▸ EXERCISE AIM
Whenever a line in the entries includes the word "content", copy that line out.

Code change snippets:
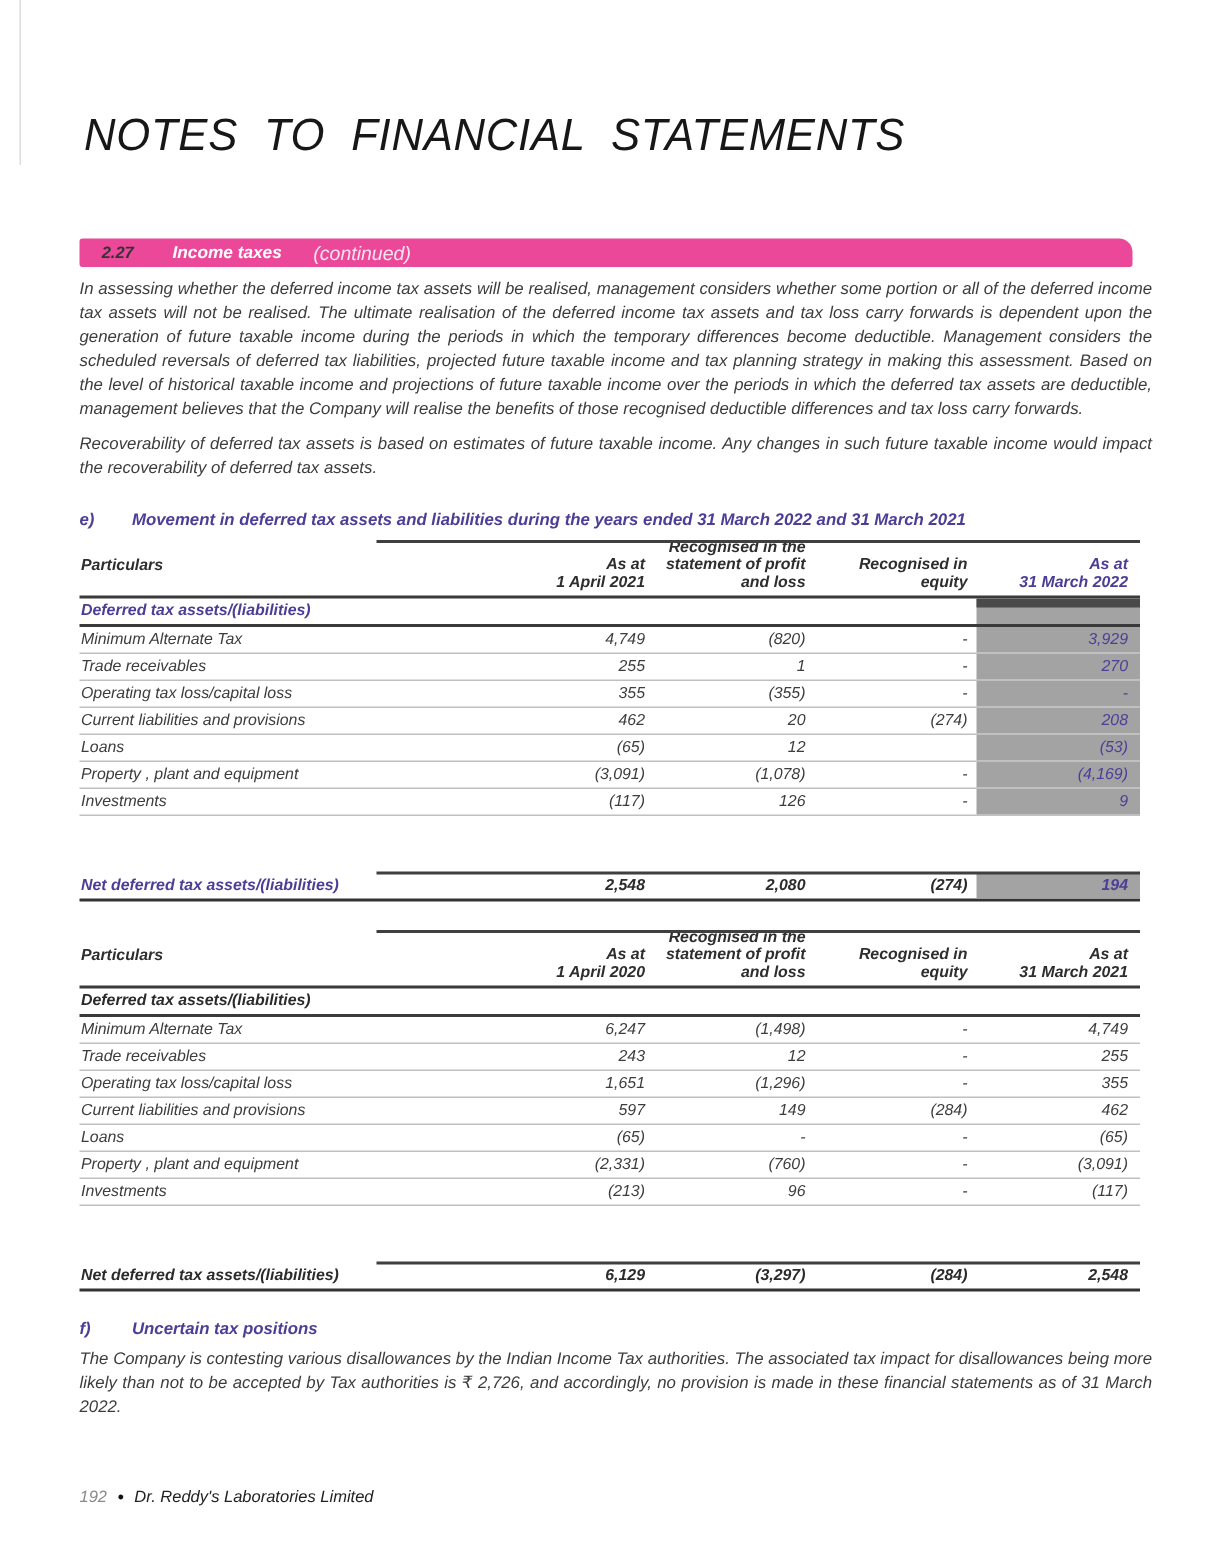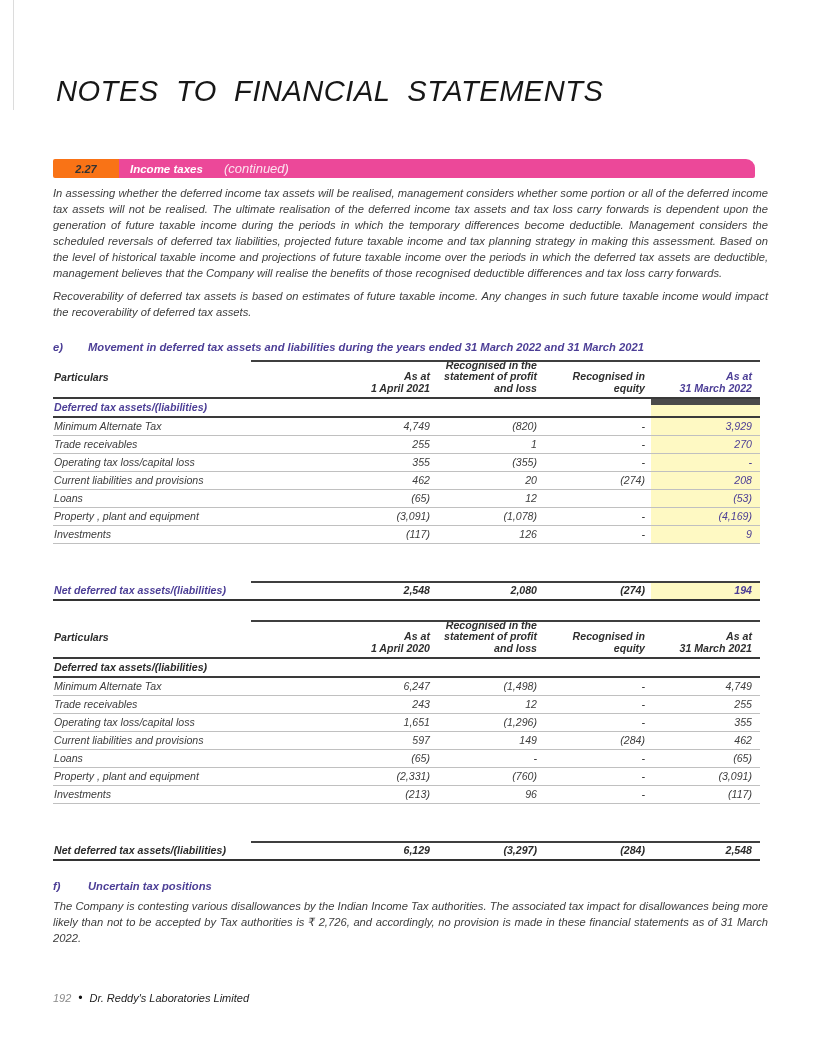--- a/index.html
+++ b/index.html
@@ -15,7 +15,7 @@
   .amounts-note{position:absolute;left:53px;top:141px;width:715px;text-align:right;font-size:9px;color:#4f4f4f;}
   .section-bar{position:absolute;left:53px;top:159px;width:702px;height:19px;display:flex;}
   .section-num{
-    width:66px;background:#f97316;color:#333;font-size:11px;font-weight:bold;
+    width:51px;background:#ec4899;color:#333;font-size:11px;font-weight:bold;
     display:flex;align-items:center;justify-content:center;border-radius:2px 0 0 2px;
   }
   .section-bar-main{

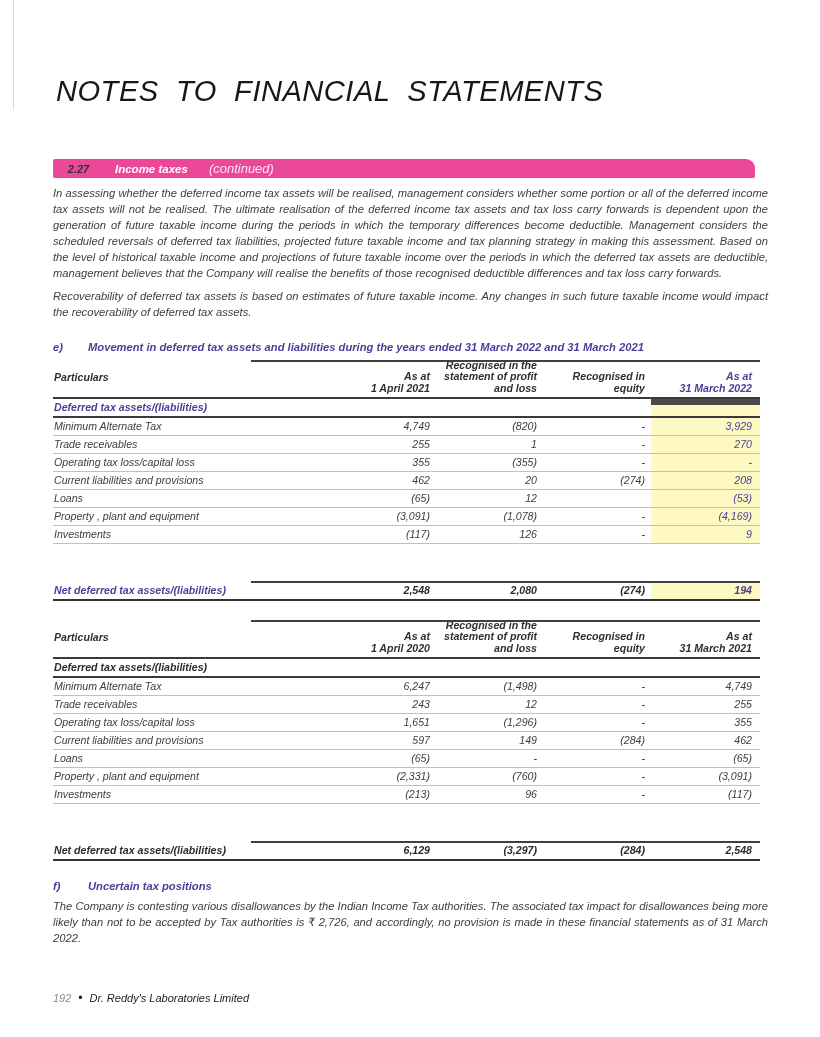--- a/index.html
+++ b/index.html
@@ -52,7 +52,7 @@
   .thead .head-label{align-items:center;}
   .sub .cell,.total .cell{font-weight:bold;color:#2b2b2b;}
   .accent{color:#4c3e96 !important;}
-  .shade{background:#fef9c3;}
+  .shade{background:#a3a3a3;}
   .cell.bar{position:relative;}
   .cell.bar::before{content:"";position:absolute;top:0;left:0;right:0;height:6px;background:#4a4a4a;}
   .partial-rule{position:absolute;right:0;left:28%;height:2px;background:#3f3f3f;top:-1.5px;}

▸ TASK RESULT
     display:flex;align-items:center;justify-content:center;border-radius:2px 0 0 2px;
   .cell.bar::before{content:"";position:absolute;top:0;left:0;right:0;height:6px;background:#4a4a4a;}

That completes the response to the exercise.